Abstract
Cardiac involvement is one of the most important manifestations of the multisystemic phenotype of patients affected by myotonic dystrophy (DM) and represents the second cause of premature death. Molecular mechanisms responsible for DM cardiac defects are still unclear; however, missplicing of the cardiac isoform of troponin T (TNNT2) and of the cardiac sodium channel (SCN5A) genes might contribute to the reduced myocardial function and conduction abnormalities seen in DM patients. Since, in DM skeletal muscle, the TNNT2 gene shows the same aberrant splicing pattern observed in cardiac muscle, the principal aim of this work was to verify if the TNNT2 aberrant fetal isoform expression could be secondary to myopathic changes or could reflect the DM cardiac phenotype. Analysis of alternative splicing of TNNT2 and of several genes involved in DM pathology has been performed on muscle biopsies from patients affected by DM type 1 (DM1) or type 2 (DM2) with or without cardiac involvement.

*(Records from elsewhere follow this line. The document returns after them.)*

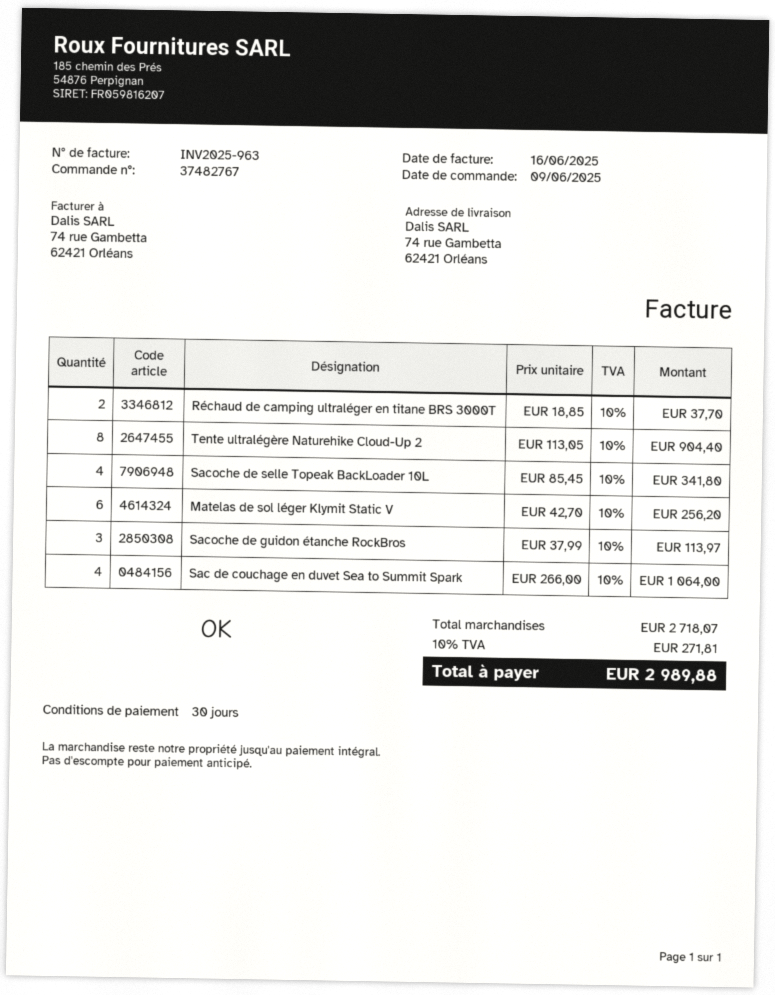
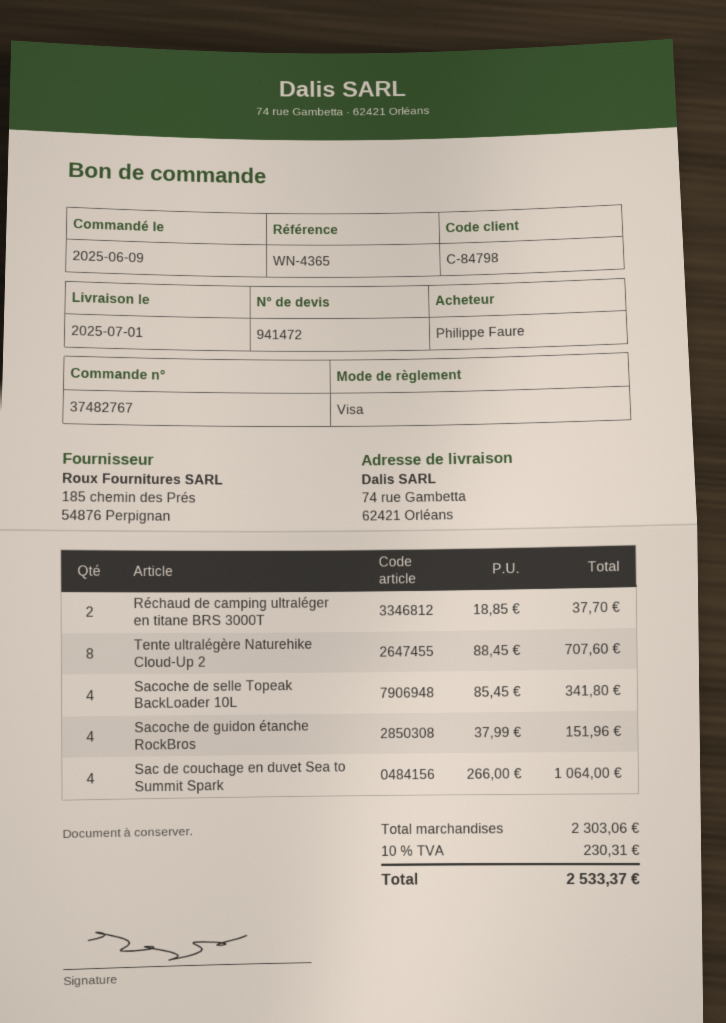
Tente ultralégère Naturehike Cloud-Up 2: 8 x 113.05 = 904.40 -> 8 x 88.45 = 707.60
Matelas de sol léger Klymit Static V: 6 x 42.70 = 256.20 -> none
Sacoche de guidon étanche RockBros: 3 x 37.99 = 113.97 -> 4 x 37.99 = 151.96
subtotal: 2718.07 -> 2303.06
tax: 10% = 271.81 -> 10% = 230.31
total: 2989.88 -> 2533.37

Our analysis shows that missplicing of muscle-specific genes is higher in DM1 and DM2 than in regenerating control muscles, indicating that these missplicing could be effectively important in DM skeletal muscle pathology. When considering the TNNT2 gene, missplicing appears to be more evident in DM1 than in DM2 muscles since, in DM2, the TNNT2 fetal isoform appears to be less expressed than the adult isoform. This evidence does not seem to be related to less severe muscle histopathological alterations that appear to be similar in DM1 and DM2 muscles. These results seem to indicate that the more severe TNNT2 missplicing observed in DM1 could not be related only to myopathic changes but could reflect the more severe general phenotype compared to DM2, including cardiac problems that appear to be more severe and frequent in DM1 than in DM2 patients. Moreover, TNNT2 missplicing significantly correlates with the QRS cardiac parameter in DM1 but not in DM2 patients, indicating that this splicing event has good potential to function as a biomarker of DM1 severity and it should be considered in pharmacological clinical trials to monitor the possible effects of different therapeutic approaches on skeletal muscle tissues.
Highlights
Myotonic dystrophy type 1 (DM1; OMIM#160900) and type 2 (DM2; OMIM#602668) are dominantly inherited neuromuscular disorders characterized by a multisystemic involvement including muscle weakness, myotonia, respiratory insufficiency, central nervous system impairment, conduction system disease, ventricular dysfunction, and supraventricular and ventricular arrhythmias [1]
DM type 1 (DM1) is caused by an expanded CTG repeat in the 3′ untranslated region (UTR) of the Dystrophia Myotonic Protein Kinase gene (DMPK) [2,3,4], while DM2 is caused by expanded CCTG repeats in intron 1 of the CCHC-type zinc finger, Nucleic acid Binding Protein gene (CNBP/ZNF9) [5]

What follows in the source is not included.